When it is estimated that the engine will be started, the coil is energized to generate heat in the magnetic viscosity fluid. Even if the magnetic viscosity fluid is in the glass transition condition, the magnetic viscosity fluid is brought out from the glass transition condition, whereby the variation in viscosity becomes stable according to the applied magnetic field. Consequently, when the engine is started, the viscosity of the magnetic viscosity fluid can be controlled by applying the magnetic field thereto, whereby desired brake torque is inputted into the brake rotor so that the phase adjusting mechanism makes the engine-phase optimal.
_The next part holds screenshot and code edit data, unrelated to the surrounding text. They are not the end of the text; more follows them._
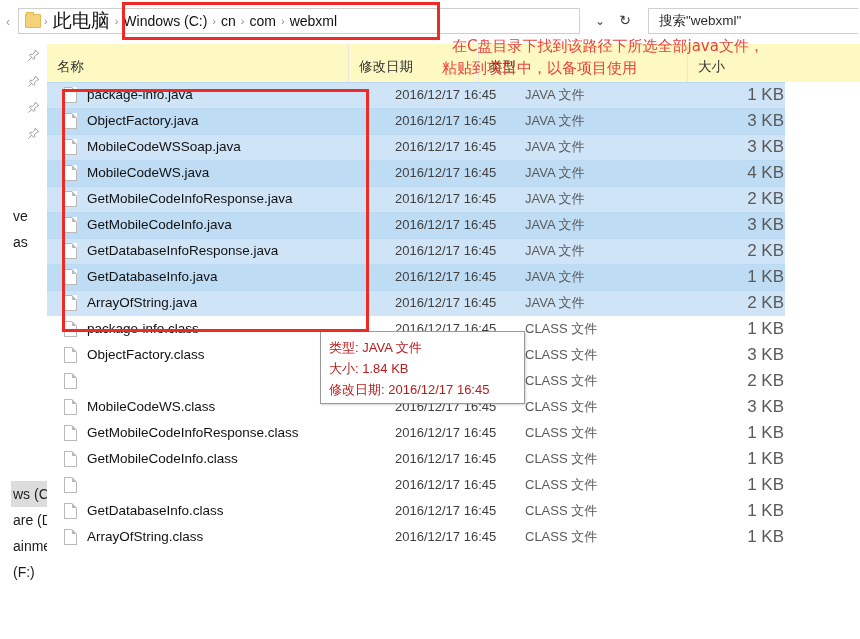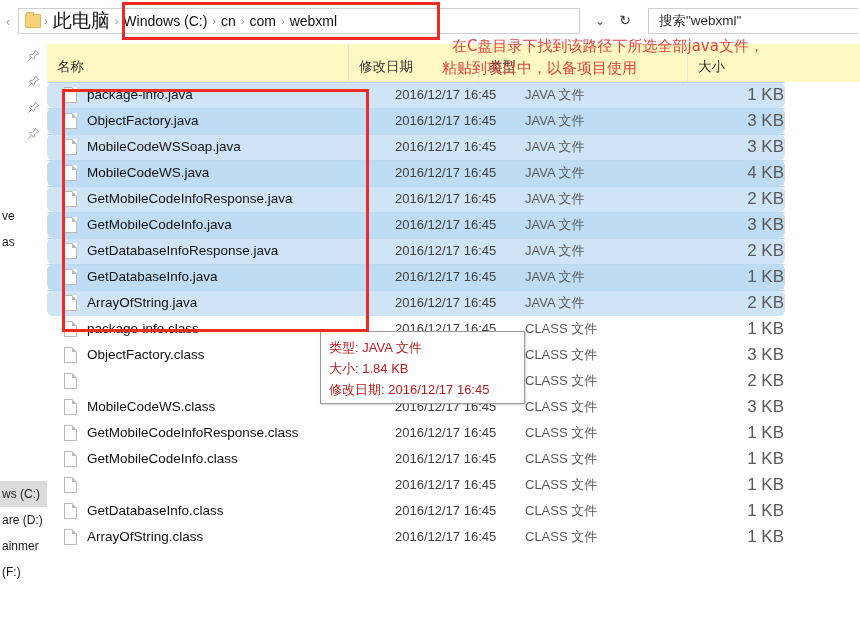--- a/index.html
+++ b/index.html
@@ -56,22 +56,22 @@
   .sidebar{
     position:absolute;left:0;top:44px;width:47px;height:595px;
     background:#ffffff;border-right:1px solid #dcdcdc;overflow:hidden;
   }
   .pin-row{position:relative;height:26px;}
   .pin-icon{
     position:absolute;right:7px;top:5px;width:13px;height:13px;
     color:#9b9b9b;font-size:12px;line-height:13px;text-align:center;
   }
   .side-text{
-    height:26px;line-height:26px;font-size:12px;color:#1b1b1b;
-    white-space:nowrap;padding-left:2px;overflow:hidden;
+    height:26px;line-height:26px;font-size:14px;color:#1b1b1b;
+    white-space:nowrap;padding-left:2px;overflow:hidden;margin-left:11px;
   }
   .side-text.sel{background:#dcdcdc;}
 
   
   .list-header{
     position:absolute;left:47px;top:44px;width:813px;height:38px;
     background:#fef9c3;border-bottom:1px solid #e2e2e2;
   }
   .hcell{
     position:absolute;top:0;height:38px;line-height:46px;
@@ -82,21 +82,21 @@
 
   
   .filelist{
     position:absolute;left:47px;top:82px;width:813px;height:557px;
     background:#ffffff;
   }
   .row{
     position:relative;height:26px;line-height:26px;width:738px;
     white-space:nowrap;
   }
-  .row.sel{background:#cfe4f7;border-radius:6px;}
+  .row.sel{background:#cfe4f7;}
   .row.sel.alt{background:#bfdcf5;}
   .row.sel:after{
     content:"";position:absolute;left:0;right:0;top:0;height:1px;background:#bcd9f2;
   }
   .doc-icon{
     position:absolute;left:17px;top:5px;width:13px;height:16px;
     border:1px solid #b9b9b9;background:#fff;box-sizing:border-box;
   }
   .doc-icon:after{
     content:"";position:absolute;right:-1px;top:-1px;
Therefore, a high reliability of the valve timing controller can be ensured.

BRIEF DESCRIPTION OF THE DRAWINGS

Other objects, features and advantages of the present invention will become more apparent from the following description made with reference to the accompanying drawings, in which like parts are designated by like reference numbers and in which:

FIG. 1 is a cross sectional view showing a valve timing controller according to a first embodiment of the present invention, taken along a line in FIG. 2;

FIG. 2 is a cross-sectional view taken along a line II-II in FIG. 1;

FIG. 3 is a cross-sectional view taken along a line in FIG. 1;

FIG. 4 is a characteristics chart for explaining a magnetic viscosity fluid;

FIG. 5 is another characteristics chart for explaining a magnetic viscosity fluid;

FIG. 6A and FIG. 6B are time charts for explaining an energization control according to the first embodiment;

FIG. 7 is a characteristics chart for explaining a heating of the magnetic viscosity fluid according to the first embodiment;

FIG. 8 is a flowchart showing a control flow of an energization control circuit according to the first embodiment;

FIG. 9A and FIG. 9B are time charts for explaining an energization control according to a second embodiment;

FIG. 10A and FIG. 10B are time charts for explaining an energization control according to a third embodiment;

FIG. 11 is a flowchart showing a control flow of an energization control circuit according to a fourth embodiment;

FIG. 12 is a flowchart showing a control flow of an energization control circuit according to a fifth embodiment;

FIG. 13 is a cross sectional view showing a valve timing controller according to a sixth embodiment;

FIG. 14 is a flowchart showing a control flow of an energization control circuit according to a sixth embodiment; and

FIG. 15 is a flowchart showing a control flow of an energization control circuit according to a seventh embodiment;

DETAILED DESCRIPTION OF EMBODIMENTS

Multiple embodiments of the present invention will be described with reference to accompanying drawings. In each embodiment, the same parts and the components are indicated with the same reference numeral and the same description will not be reiterated. Further, each embodiment can be suitably combined.

First Embodiment

FIG. 1 shows a valve timing controller 1 according to a first embodiment of the present invention. The valve timing controller 1 is mounted on a vehicle, and more specifically, the valve timing controller 1 is mounted on a transmission system that transmits an engine torque from a crankshaft (not shown) to a camshaft 2 of an internal combustion engine. In the present embodiment, the camshaft 2 opens and closes an intake valve (not shown) of the internal combustion engine through transmission of the engine torque. The valve timing controller 1 adjusts a valve timing of the intake valve.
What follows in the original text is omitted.